------ EXCERPTED RECORDS ------
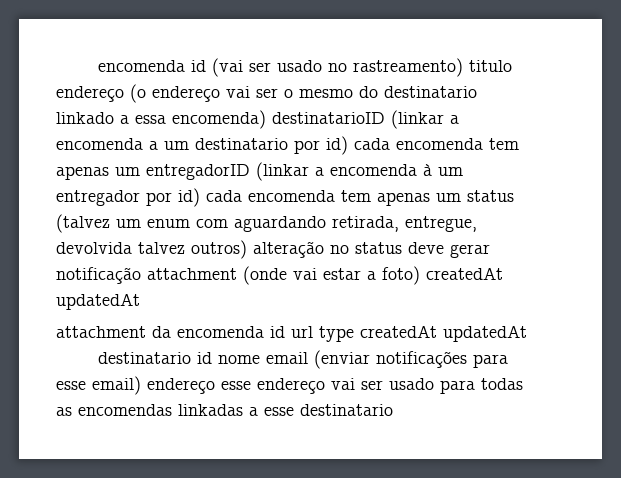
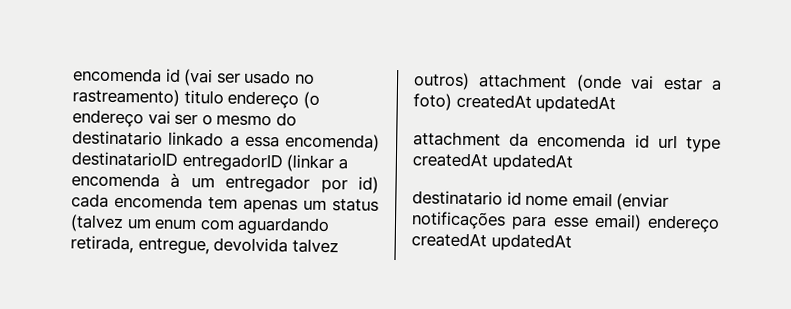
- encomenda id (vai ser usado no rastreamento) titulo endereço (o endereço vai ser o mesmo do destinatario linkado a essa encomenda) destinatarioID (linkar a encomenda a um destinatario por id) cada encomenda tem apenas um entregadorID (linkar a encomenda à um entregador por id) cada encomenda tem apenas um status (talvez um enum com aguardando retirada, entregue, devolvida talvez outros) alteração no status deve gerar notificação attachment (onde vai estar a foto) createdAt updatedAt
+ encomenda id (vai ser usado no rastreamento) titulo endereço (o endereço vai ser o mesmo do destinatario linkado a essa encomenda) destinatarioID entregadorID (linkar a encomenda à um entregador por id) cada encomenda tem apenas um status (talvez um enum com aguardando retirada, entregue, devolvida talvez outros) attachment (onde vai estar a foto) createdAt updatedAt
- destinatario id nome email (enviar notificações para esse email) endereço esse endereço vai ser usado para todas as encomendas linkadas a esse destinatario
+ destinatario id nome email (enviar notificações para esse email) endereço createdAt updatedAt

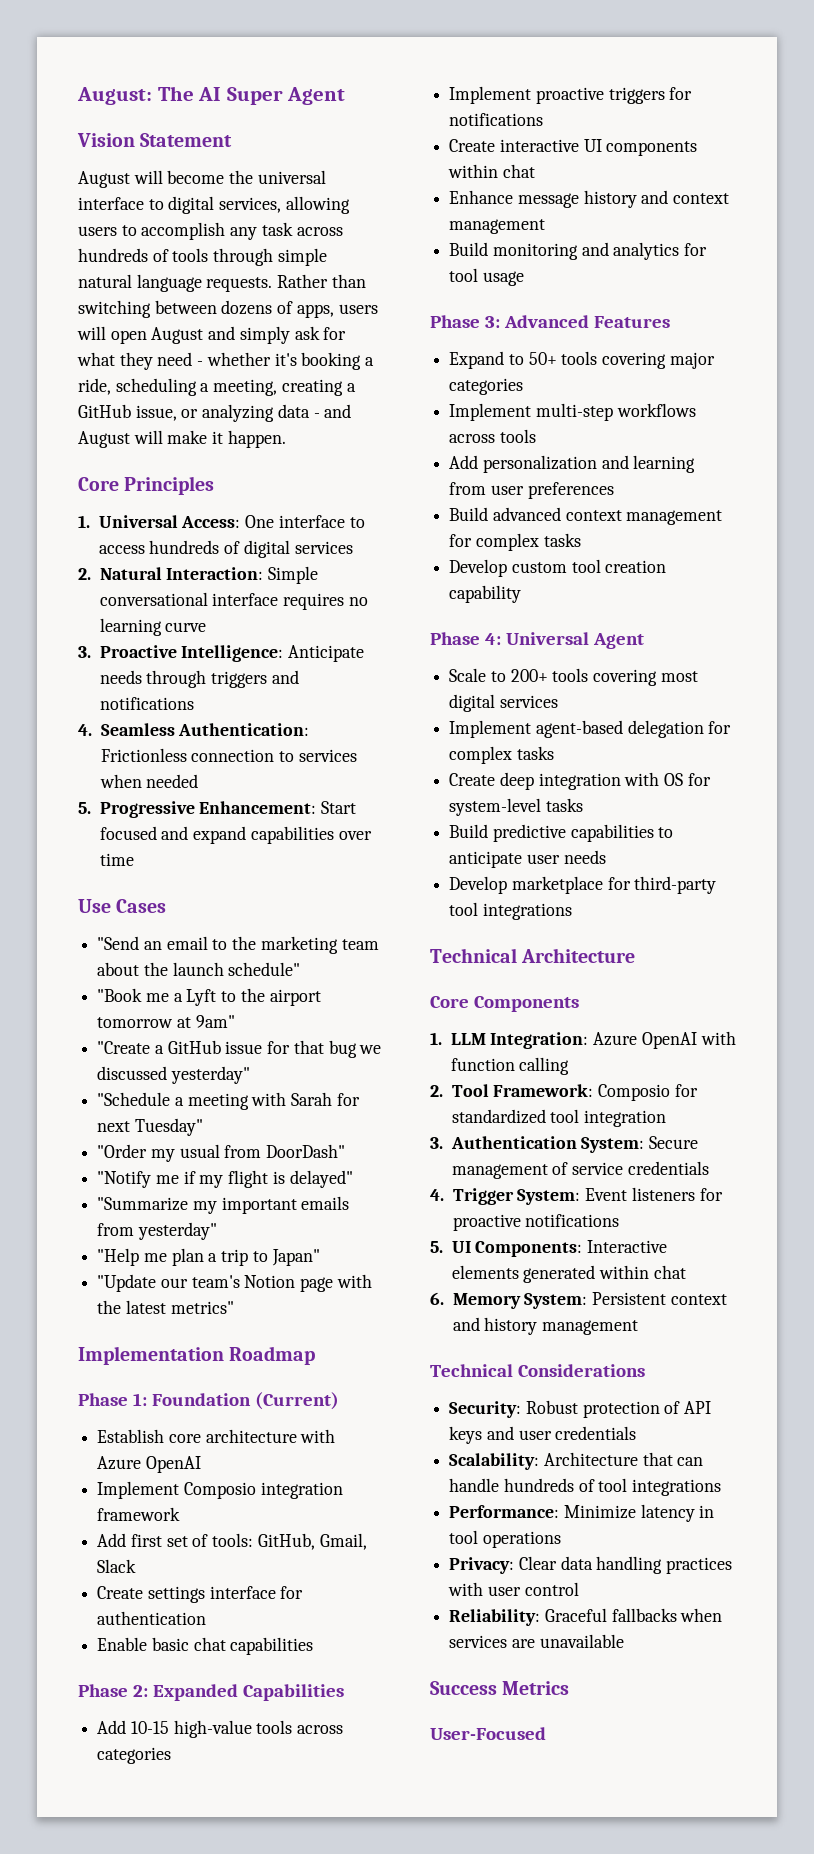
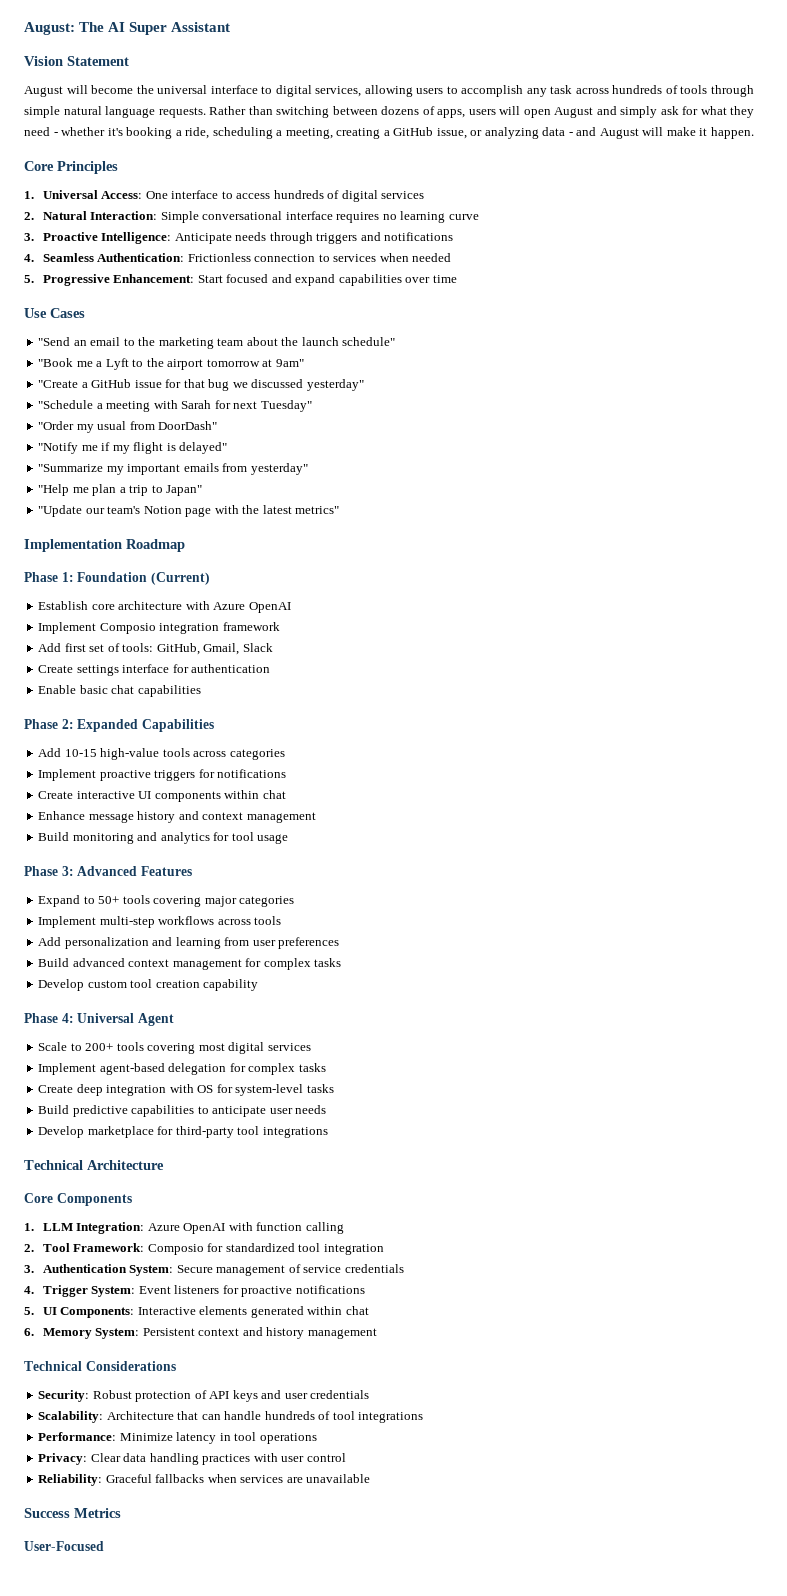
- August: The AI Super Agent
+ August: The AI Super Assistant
------
**EXERCISE DIRECTIONS:** Reproduce exactly and only the lines from the one with "endereço createdAt updatedAt" through the final line of the records above, inclusive. Pictures must be left out.

**ANSWER AREA:**
+ destinatario id nome email (enviar notificações para esse email) endereço createdAt updatedAt

- August: The AI Super Agent
+ August: The AI Super Assistant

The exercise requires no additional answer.